Nadie se acobarda por la lluvia, que no afloja. Todos caminan tranquilamente y sin apuro, aun lo que no están debidamente protegidos; Yo soy uno de ellos; en realidad, tengo buen abrigo salvo en la azotea, a la que la campera sin capucha deja librada a los rigores de la intemperie. Con las dos manos rodeando el vaso, como la mayoría de la gente, sigo caminando. Es irresistible la tentación de frenarse ante los bombones (acá se llaman Praline) y cada una de las delicias hechas en base a chocolate, blanco y negro, que usan para bañar bananas, frutillas, nueces y almendras, entre otras cosas. Las frutas secas son utilizadas en muchísimas especialidades, una más rica que la otra.

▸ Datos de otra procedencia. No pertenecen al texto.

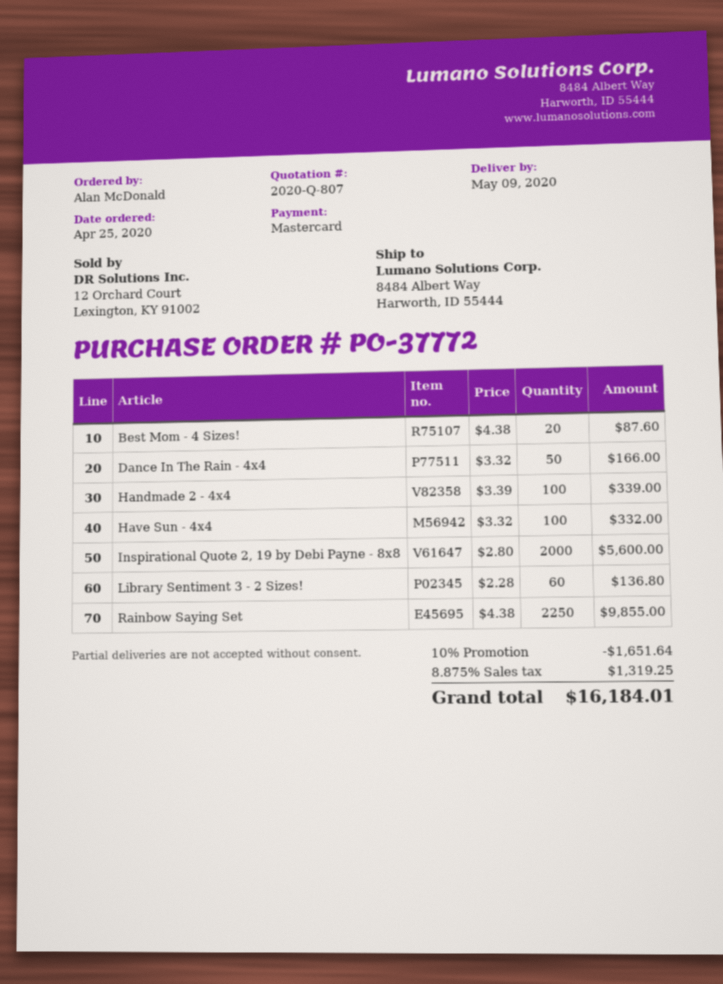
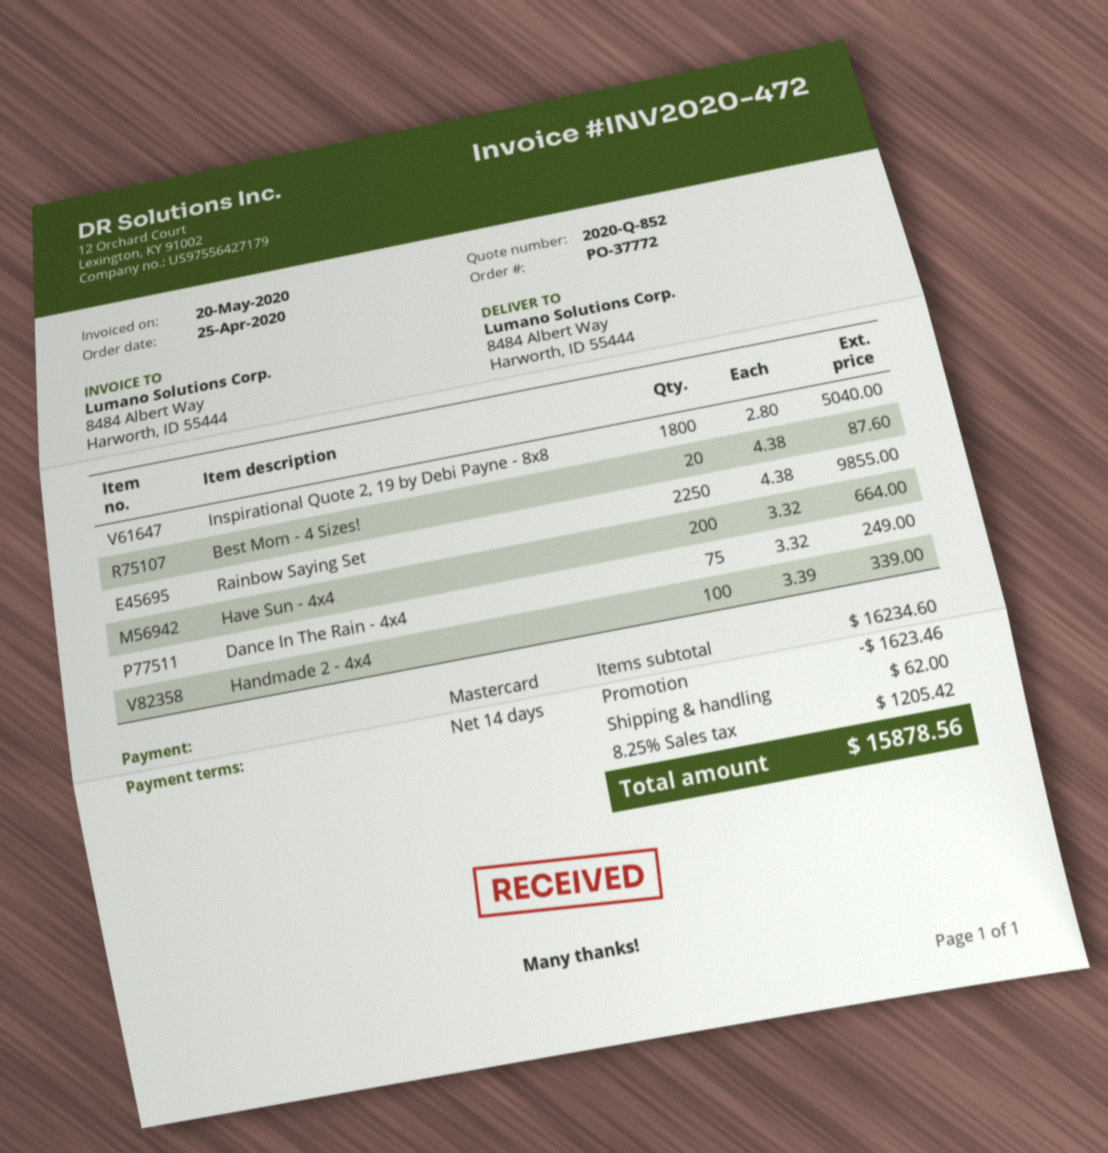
quote number: 2020-Q-807 -> 2020-Q-852
Dance In The Rain - 4x4: 50 x 3.32 = 166.00 -> 75 x 3.32 = 249.00
Have Sun - 4x4: 100 x 3.32 = 332.00 -> 200 x 3.32 = 664.00
Inspirational Quote 2, 19 by Debi Payne - 8x8: 2000 x 2.80 = 5600.00 -> 1800 x 2.80 = 5040.00
Library Sentiment 3 - 2 Sizes!: 60 x 2.28 = 136.80 -> none
discount: 1651.64 -> 1623.46
shipping: none -> 62.00
tax: 8.875% = 1319.25 -> 8.25% = 1205.42
total: 16184.01 -> 15878.56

Un chino pintaba esferas de cristal, pero del lado de adentro introduciendo el pincel por un pequeño orificio. Los dibujos son muy chiquitos, por lo que cuesta creer la habilidad de este hombre para hacerlos. Un señor ofrecía juguetes hechos con madera balsa, algunos de ellos espectaculares, como un portaaviones con sus correspondientes avioncitos, helicópteros y todo, un karting, un camión, autitos, etcétera. Una chica rubia de ojos increíbles vende prendas tejidas, que pueden ser gorros, bufandas o unos guantes muy particulares en los que las yemas de los dedos quedan descubiertas. Una pelirroja con antiparras azules trabajaba con vidrio, al que ablandaba con un mechero cada vez que tenía que hacer algún retoque a la pieza que estaba creando.

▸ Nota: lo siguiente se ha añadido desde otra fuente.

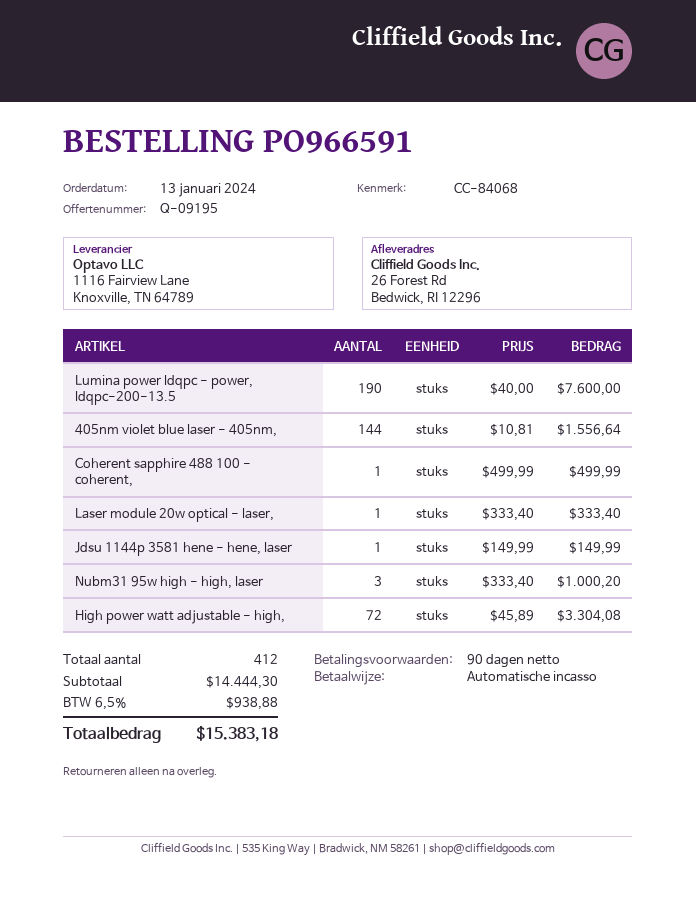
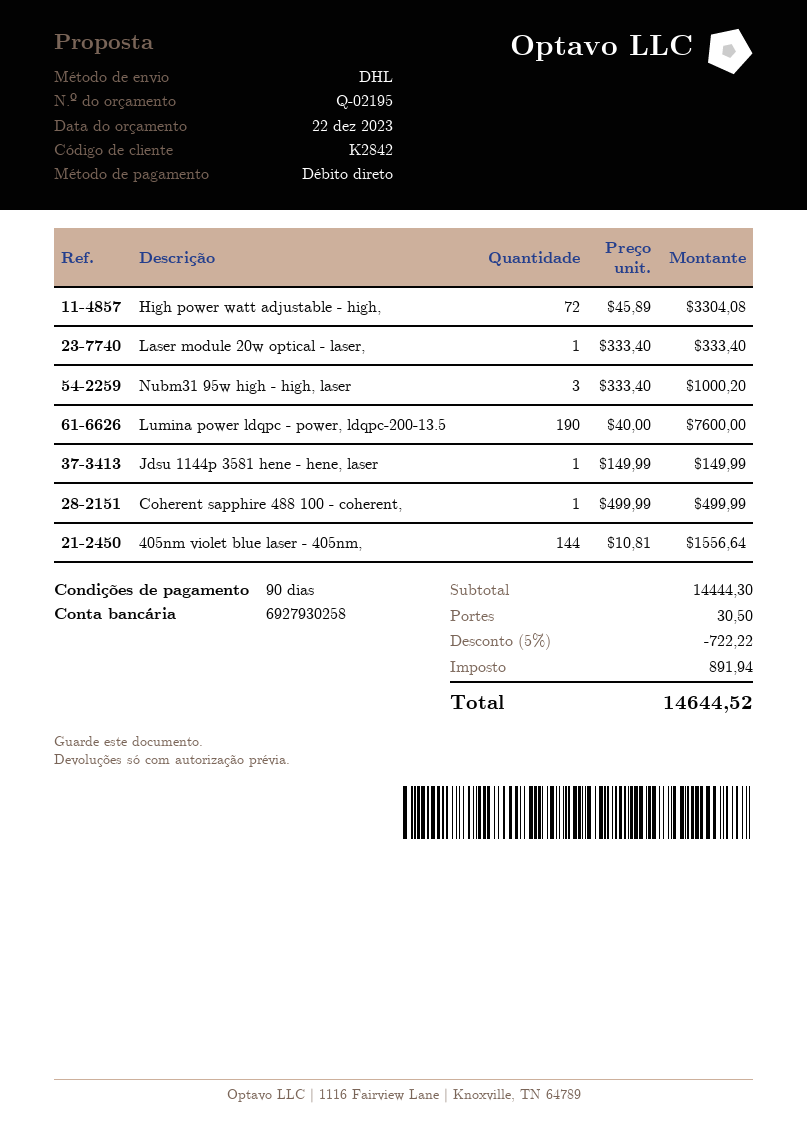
quote number: Q-09195 -> Q-02195
discount: none -> 5% = 722.22
shipping: none -> 30.50
tax: 938.88 -> 891.94
total: 15383.18 -> 14644.52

El club de fútbol de la ciudad no podía estar ausente. En uno de los puestos se puede conseguir todo el merchandising alusivo al F.C. Köln; están todos los modelos de la camiseta, bufandas, tazas, vasos, gorritos y llaveros; esta es una ciudad muy grande, que siente mucho el fútbol y la gente está entusiasmada porque después de la victoria de ayer por tres a cero ante Augsburgo, el equipo de la ciudad se ubicó tercero y, por primera vez en mucho tiempo, ocupa un puesto de ascenso. La única salvedad es que todavía faltan diecinueve fechas, más de medio campeonato, para saber si finalmente esta gente verá a los suyos jugando otra vez en la primera división de la Bundesliga. Se fueron a la Segunda justo antes del Mundial y en la temporada pasada navegaron en la mitad de la tabla.
Ahora la ilusión es muy grande y la verdad es que, sin haberme hecho hincha ni nada parecido, me gustaría que asciendan. Por lo bien que me hicieron sentir los coloneses con los que me tocó cruzarme desde mi primer día acá; por no haberme hecho sentir culpable de portación de pasaporte; porque nadie se comporta conmigo como si debiera agradecerle que me están “matando el hambre” en Alemania y por todo lo que he venido contando en este tiempo es que quiero que Colonia tenga a su equipo en Primera División. Porque eso es lo único en lo que esta gente necesita ascender. En todo lo demás, no sólo están en lo más alto sino que también merecen dar la vuelta olímpica todos los días.